Index funds mirror an index. Different indices have varying weightages to higher risk

growth stocks. The element of higher risk equities makes index funds riskier than value

funds.

• The portfolio of diversified equity funds is determined by a fund manager. There is a

risk of poor stock selection by the fund manager. Therefore, diversified equity funds are

riskier than index funds.

• Growth funds have large exposure to higher risk growth stocks. This contributes to the

high risk of such funds.

• Sector funds invest in only one sector – unlike diversified equity funds which invest in

multiple sectors. A benefit of investing in multiple sectors is that some may perform well,

and make up for some others that may not perform well. The risk in a sector fund is

that if that specific sector runs into trouble, then the fund performance will be severely

affected. Therefore, sector funds are viewed as highest risk among equity funds.
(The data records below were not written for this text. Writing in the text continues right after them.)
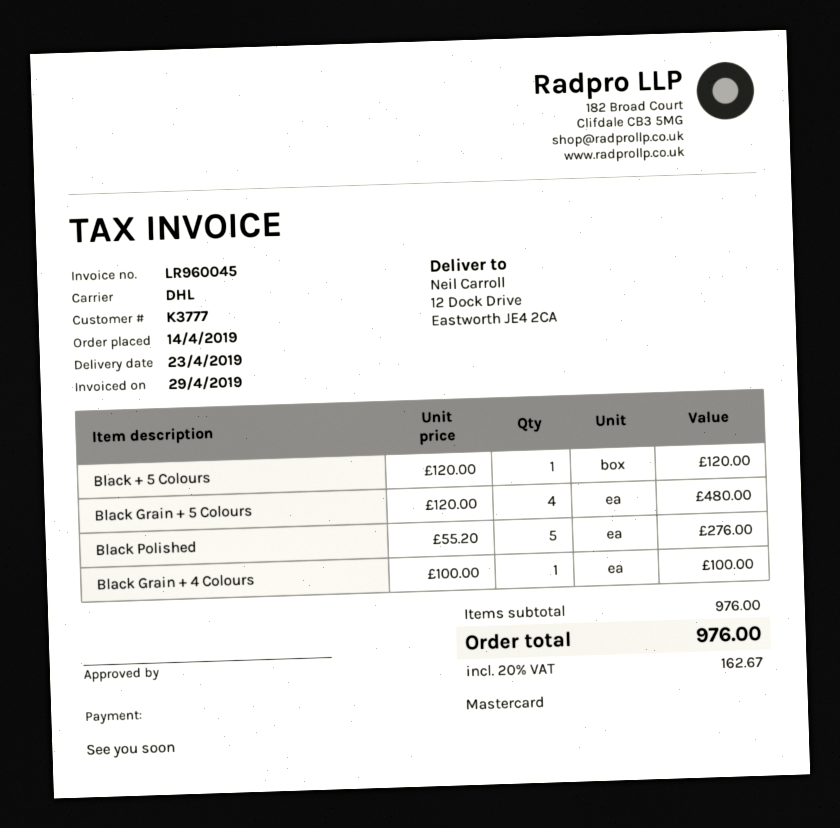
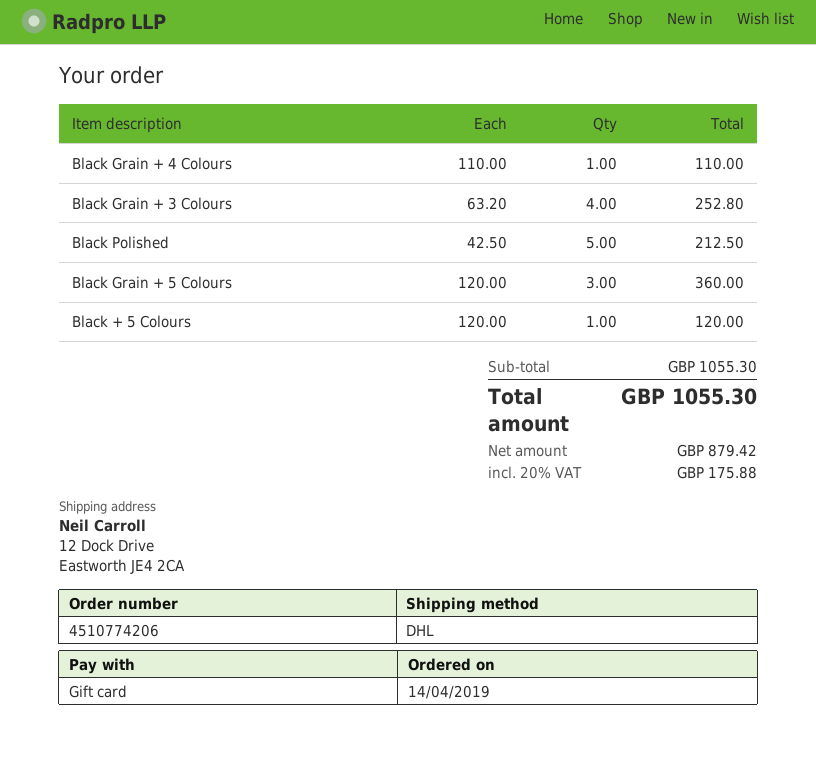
payment method: Mastercard -> gift card
Black Grain + 5 Colours: 4 x 120.00 = 480.00 -> 3 x 120.00 = 360.00
Black Polished: 5 x 55.20 = 276.00 -> 5 x 42.50 = 212.50
Black Grain + 4 Colours: 1 x 100.00 = 100.00 -> 1 x 110.00 = 110.00
Black Grain + 3 Colours: none -> 4 x 63.20 = 252.80
subtotal: 976.00 -> 1055.30
tax: 20% = 162.67 -> 20% = 175.88
total: 976.00 -> 1055.30

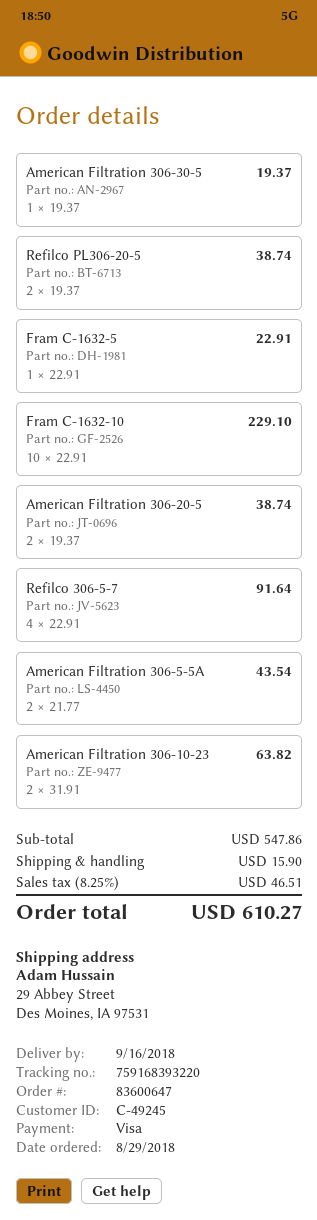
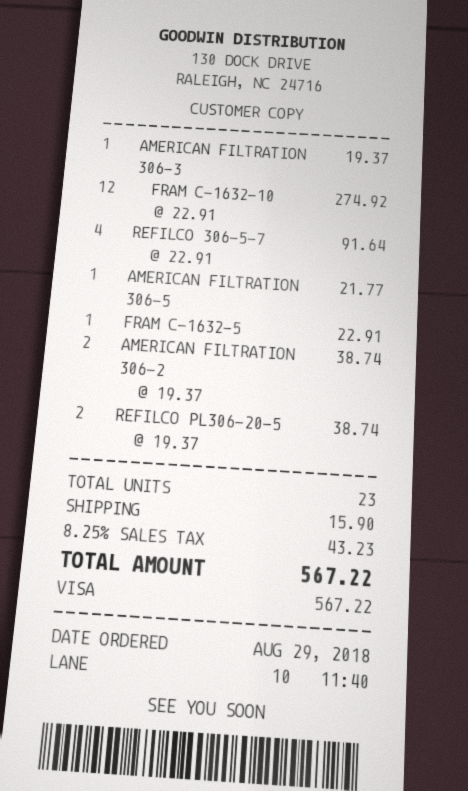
Fram C-1632-10: 10 x 22.91 = 229.10 -> 12 x 22.91 = 274.92
American Filtration 306-5-5A: 2 x 21.77 = 43.54 -> 1 x 21.77 = 21.77
American Filtration 306-10-23: 2 x 31.91 = 63.82 -> none
tax: 8.25% = 46.51 -> 8.25% = 43.23
total: 610.27 -> 567.22

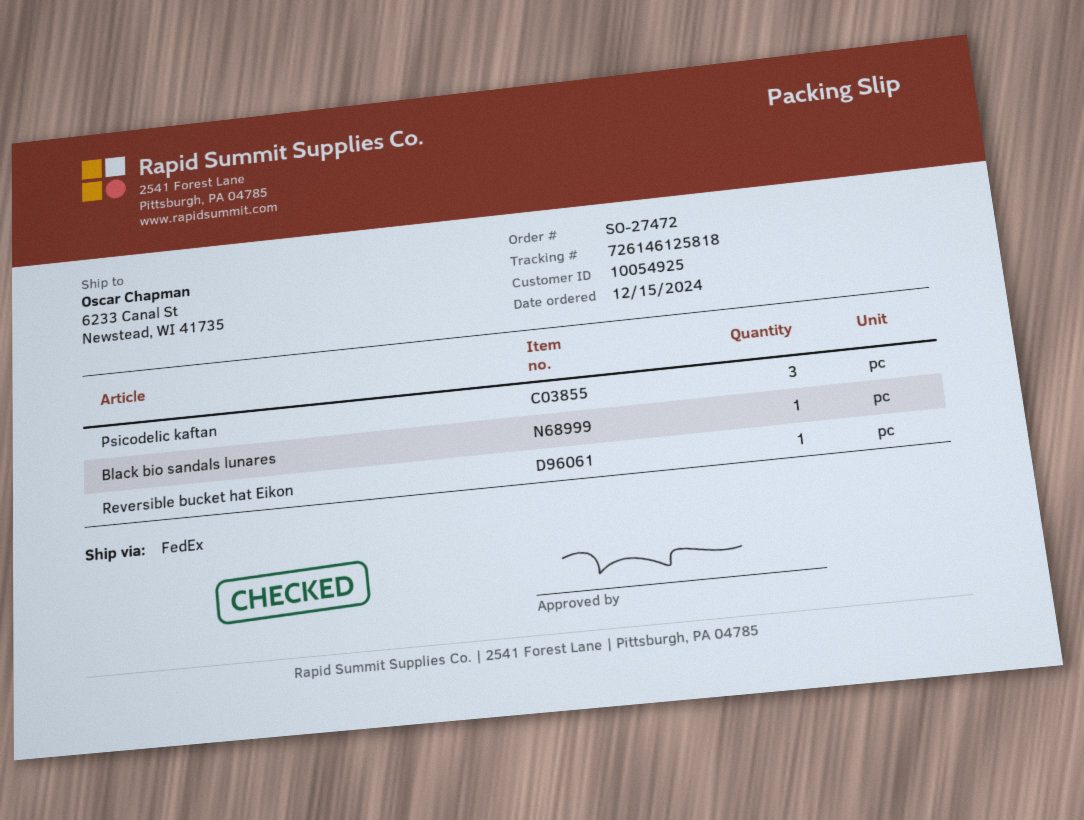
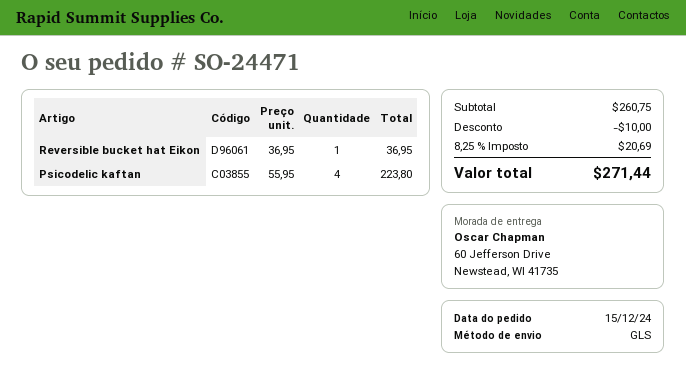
order number: SO-27472 -> SO-24471
shipping method: FedEx -> GLS
ship to: 6233 Canal St, Newstead, WI 41735 -> 60 Jefferson Drive, Newstead, WI 41735
Psicodelic kaftan: 3 -> 4
Black bio sandals lunares: 1 -> none

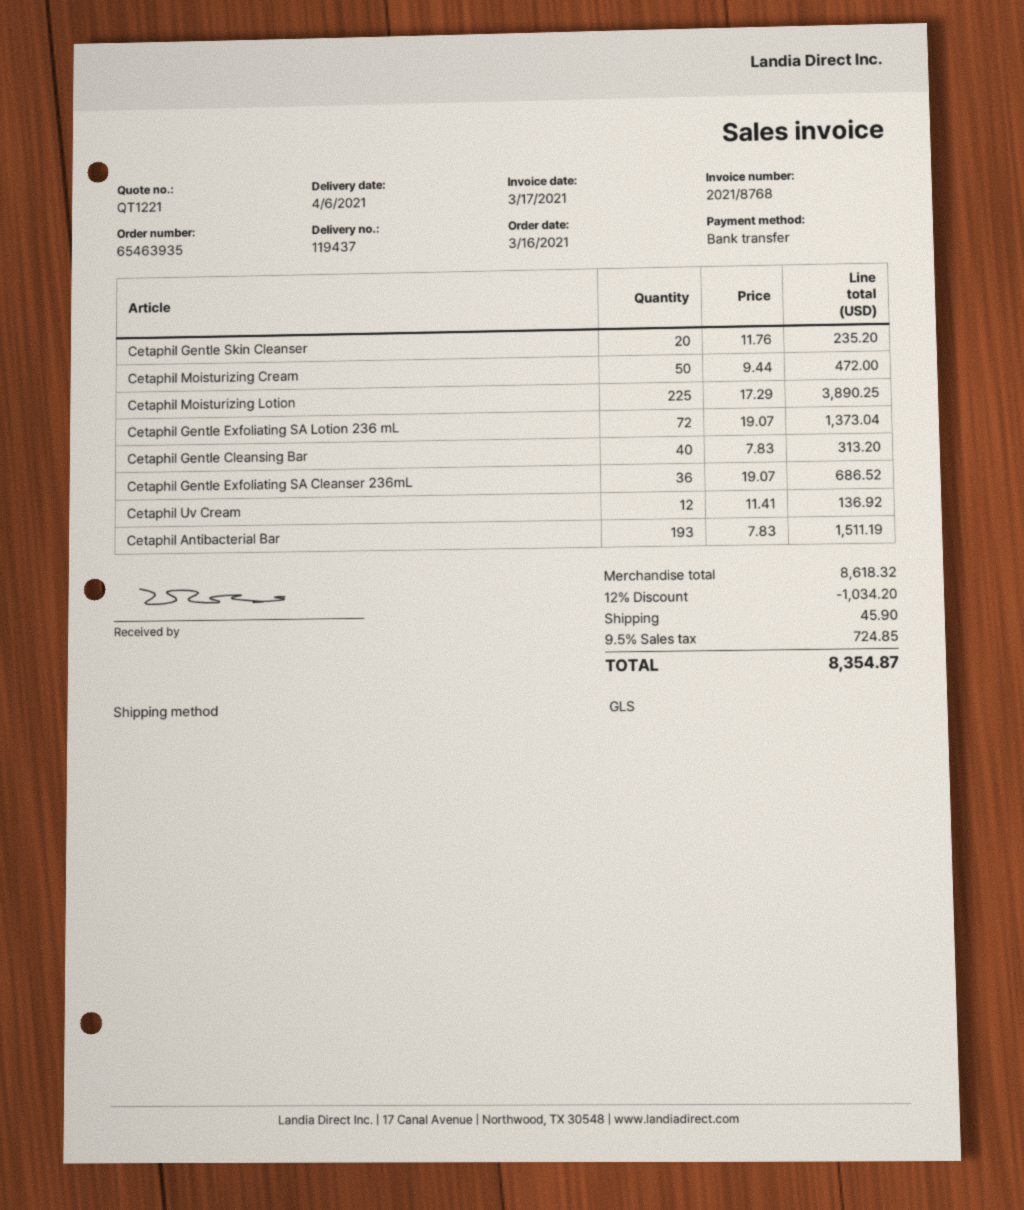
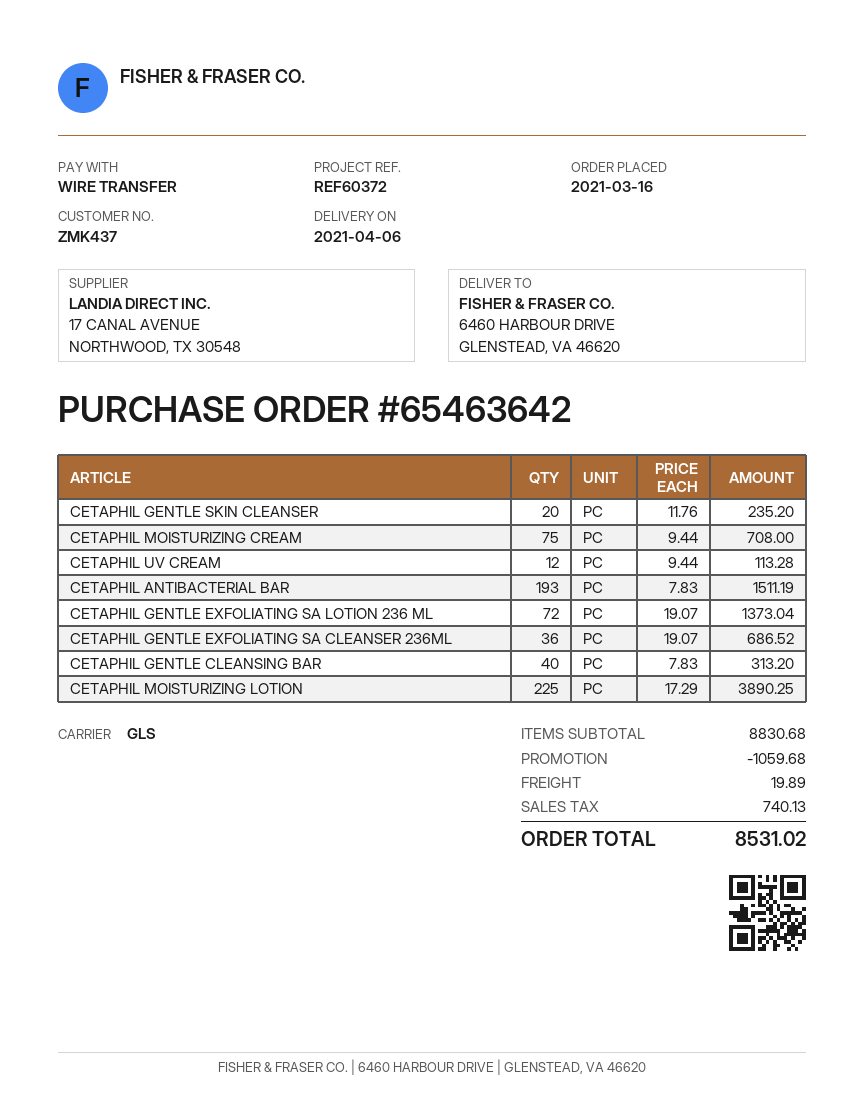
order number: 65463935 -> 65463642
Cetaphil Moisturizing Cream: 50 x 9.44 = 472.00 -> 75 x 9.44 = 708.00
Cetaphil Uv Cream: 12 x 11.41 = 136.92 -> 12 x 9.44 = 113.28
subtotal: 8618.32 -> 8830.68
discount: 1034.20 -> 1059.68
shipping: 45.90 -> 19.89
tax: 724.85 -> 740.13
total: 8354.87 -> 8531.02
• The inherent risk in different kinds of debt securities and equities has been discussed.

The risk in hybrid funds depends on the extent and kind of debt and equity securities they

invest in. A few nuances:

o When a scheme talks of capital protection, consider the basis for that capital

protection. Is it backed by government securities? If not, there is a credit risk; in

that case, you need to be cautious about the capital protection statement.

o If the scheme invests in government securities that would mature along with the

scheme, then both credit risk and price risk are controlled. This makes the scheme

relatively safe. Fixed Maturity Plans (FMPs) based on government securities are

therefore low risk.

Fixed maturity plans can also be constructed on a portfolio of non-government

securities. The resulting credit risk may be further accentuated through large

exposures to a single sector. Such Fixed Maturity Plans are obviously risky to invest in.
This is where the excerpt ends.